Check each line of the records below and collect those holding "exterior".
Segment Start: RECORD EXTRACTS
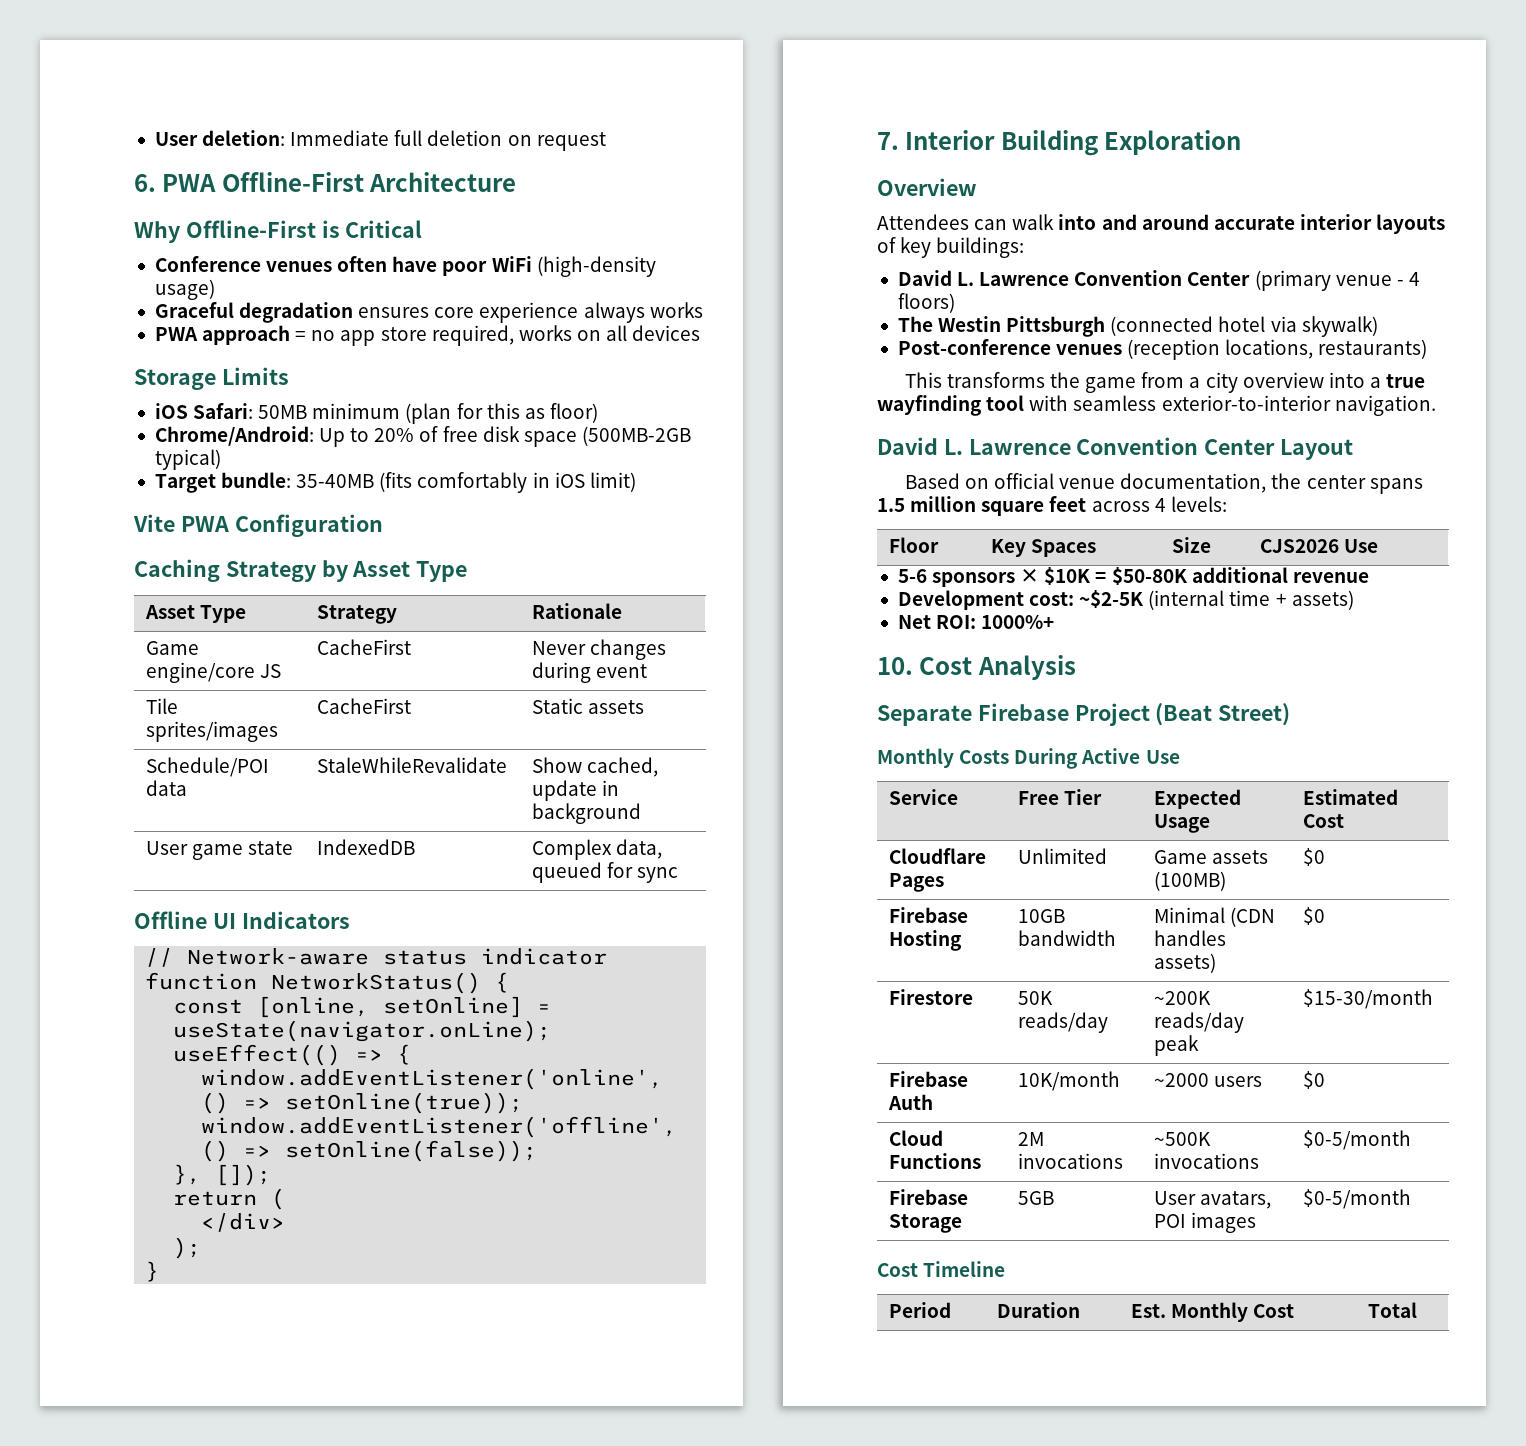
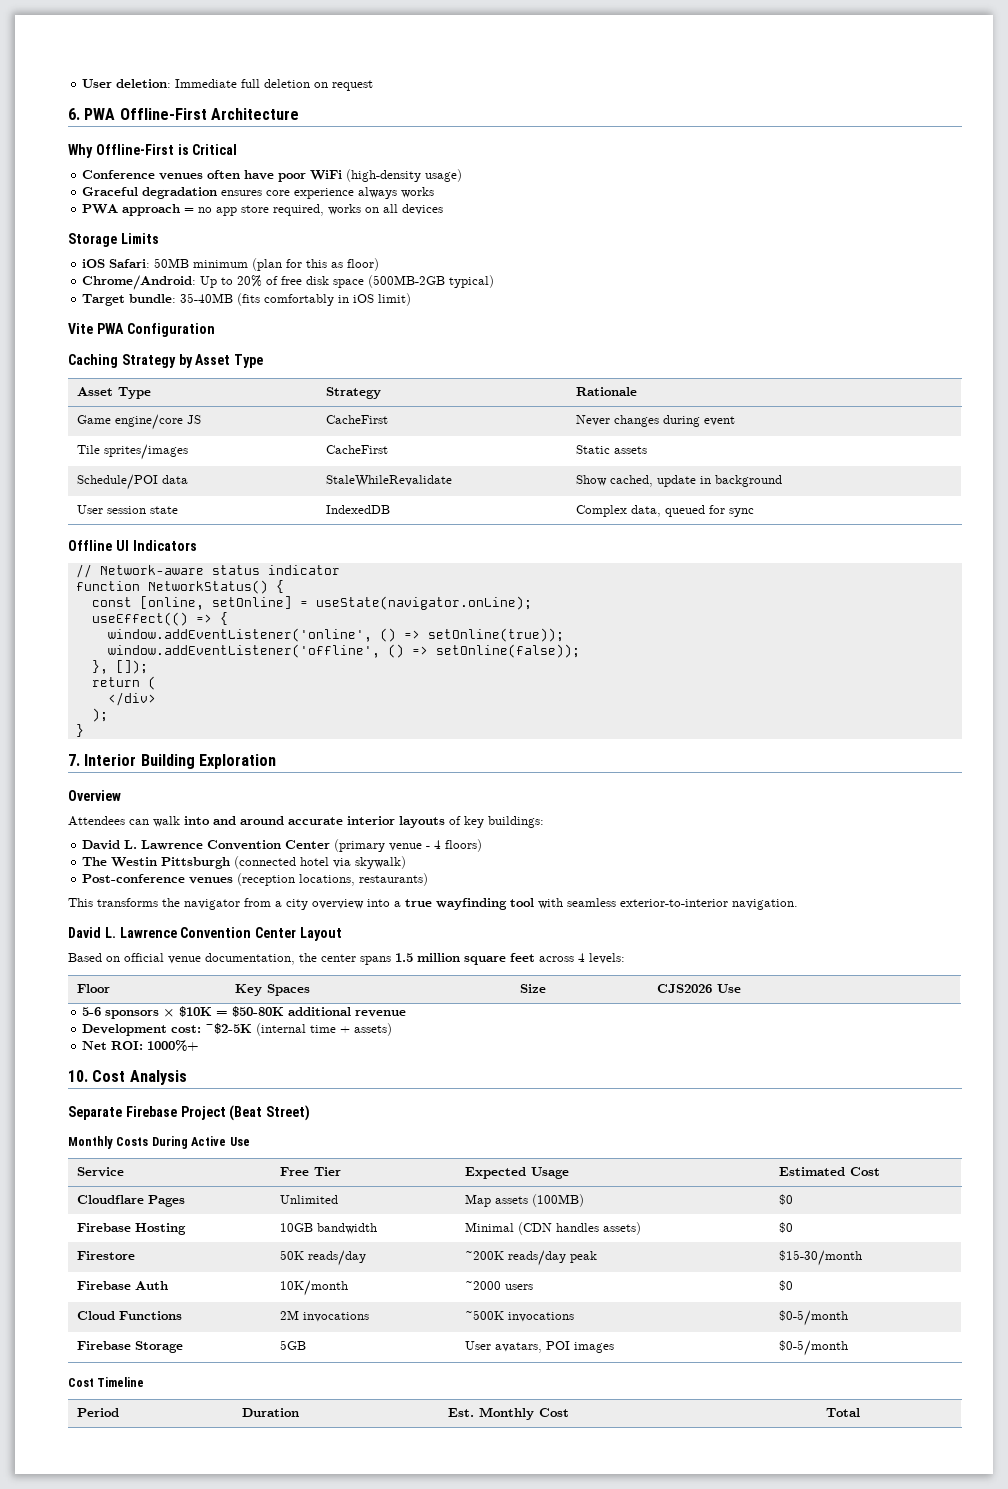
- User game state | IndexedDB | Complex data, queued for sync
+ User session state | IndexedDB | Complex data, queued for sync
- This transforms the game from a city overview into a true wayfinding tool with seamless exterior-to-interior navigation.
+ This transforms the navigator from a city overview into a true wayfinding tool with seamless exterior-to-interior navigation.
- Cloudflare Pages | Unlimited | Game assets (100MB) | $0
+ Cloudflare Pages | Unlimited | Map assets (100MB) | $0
Segment End: RECORD EXTRACTS
**RESULT FOR THIS EXERCISE**.
- This transforms the game from a city overview into a true wayfinding tool with seamless exterior-to-interior navigation.
+ This transforms the navigator from a city overview into a true wayfinding tool with seamless exterior-to-interior navigation.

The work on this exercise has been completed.